Battle for Nigeria
Cell Phones in Nigeria
Part Three of Three
April 11, 2007
While eating dinner with the family of a retired civil servant in Abuja, our hosts used the dim light of a cell phone to locate precious family photographs they wanted to show us. The neighborhood's electricity was out, a daily occurrence, but when the house had power, charging the mobile was clearly a priority.
It's hard to hate cell phones in Nigeria. In a country where the crumbling infrastructure testifies to years of misdirected revenue and government neglect—inadequate electricity generation, only 20 percent of the nation's 50,000 miles of roads paved, a broken-down railway system—the story of mobile telephony is the rare success everyone celebrates. In 2000, there were just 400,000 phone lines in a land of 140 million people—now there are 2 million land lines and 31 million cell phones. The leap from phones being the exclusive province of the elite to an urban commonplace has affected almost every aspect of city life. Before the proliferation of mobile phones, making any kind of appointment required a personal visit—now Nigerians can wait on hold just like their Western counterparts. Scratch cards or "recharge cards"—pay-per-minute phone cards that are the most common way to buy air time—seem to be the product of choice for the entrepreneurs who weave through the treaclelike traffic. (Wouldn't you prefer to sell something the size and weight of a business card rather than lug food or drink around all day? And phone cards have a much longer shelf life than newspapers, another vendor favorite.)

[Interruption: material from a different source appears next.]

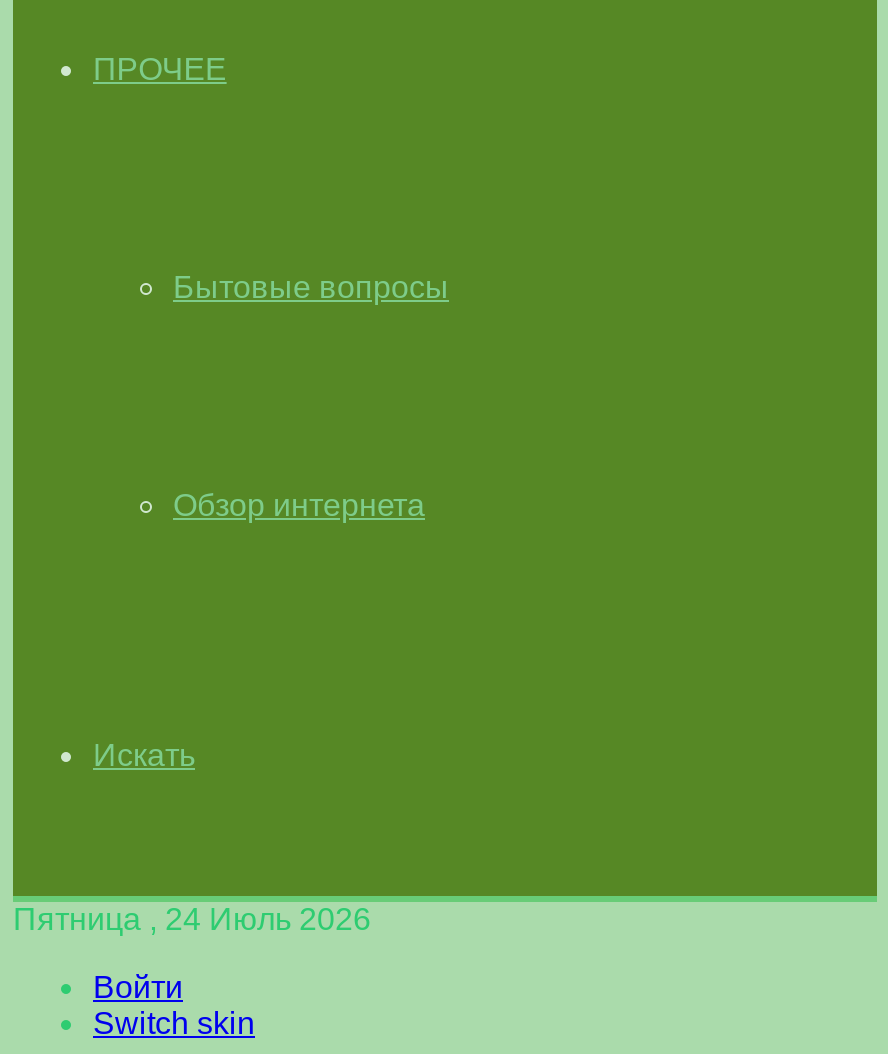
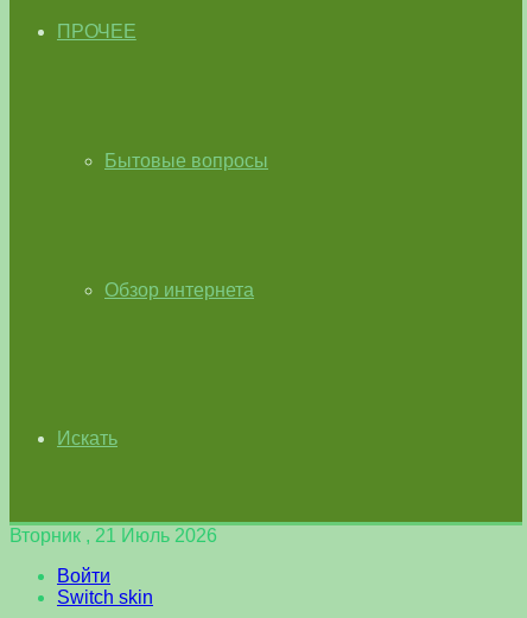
[13,902,371,936] Пятница , 24 Июль 2026 -> [9,525,217,546] Вторник , 21 Июль 2026

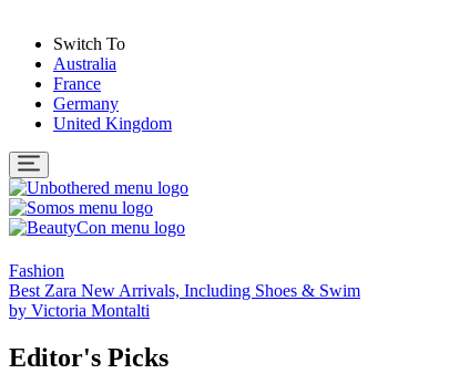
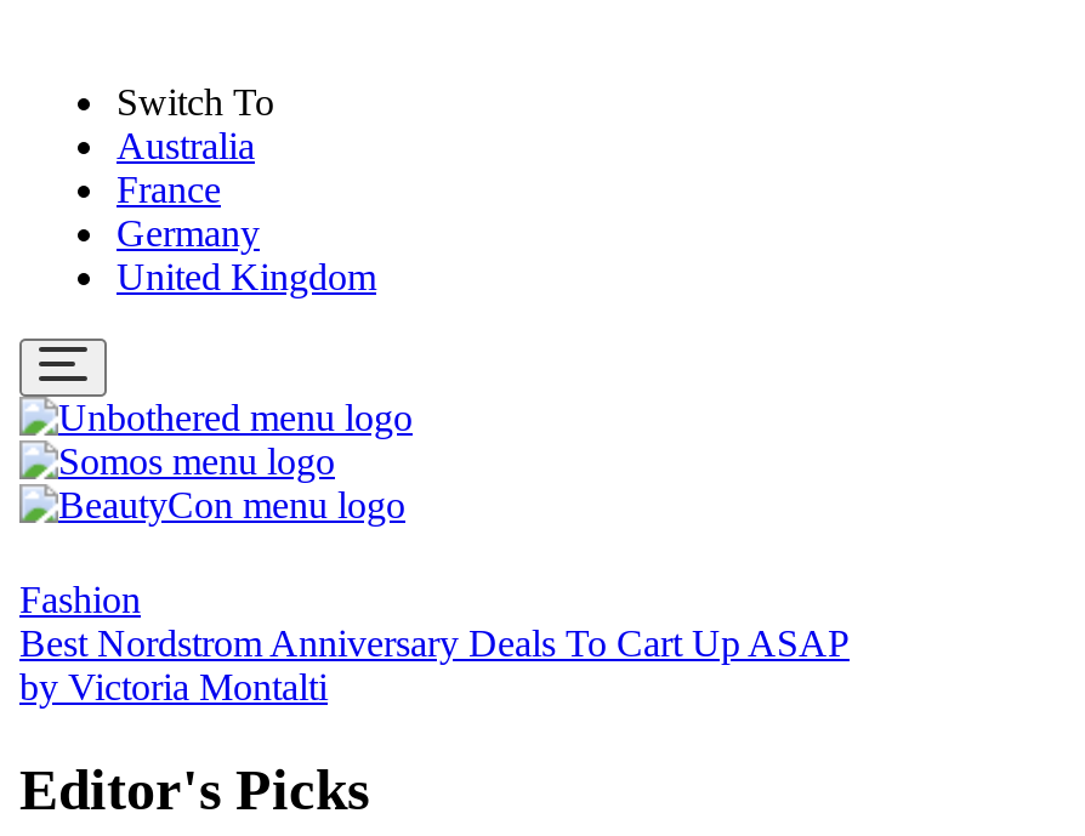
[9,282,360,300] Best Zara New Arrivals, Including Shoes & Swim -> [19,623,850,665] Best Nordstrom Anniversary Deals To Cart Up ASAP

Before dropping in on a classroom full of impossibly cute children at an Islamic school in the northern state of Kaduna, we sat on the impossibly hard floor of a mosque talking with teachers and religious leaders. From time to time, they would reach into the capacious pockets of their robes to silence—or to answer—cell phones. In Nigeria, there's no shame in having your phone ring in the middle of a meeting, even if it's held in a mosque. In fact, as in the case of one maroon-robed scholar whose ring tone was a clip from the call to prayer, it can help establish your religious devotion.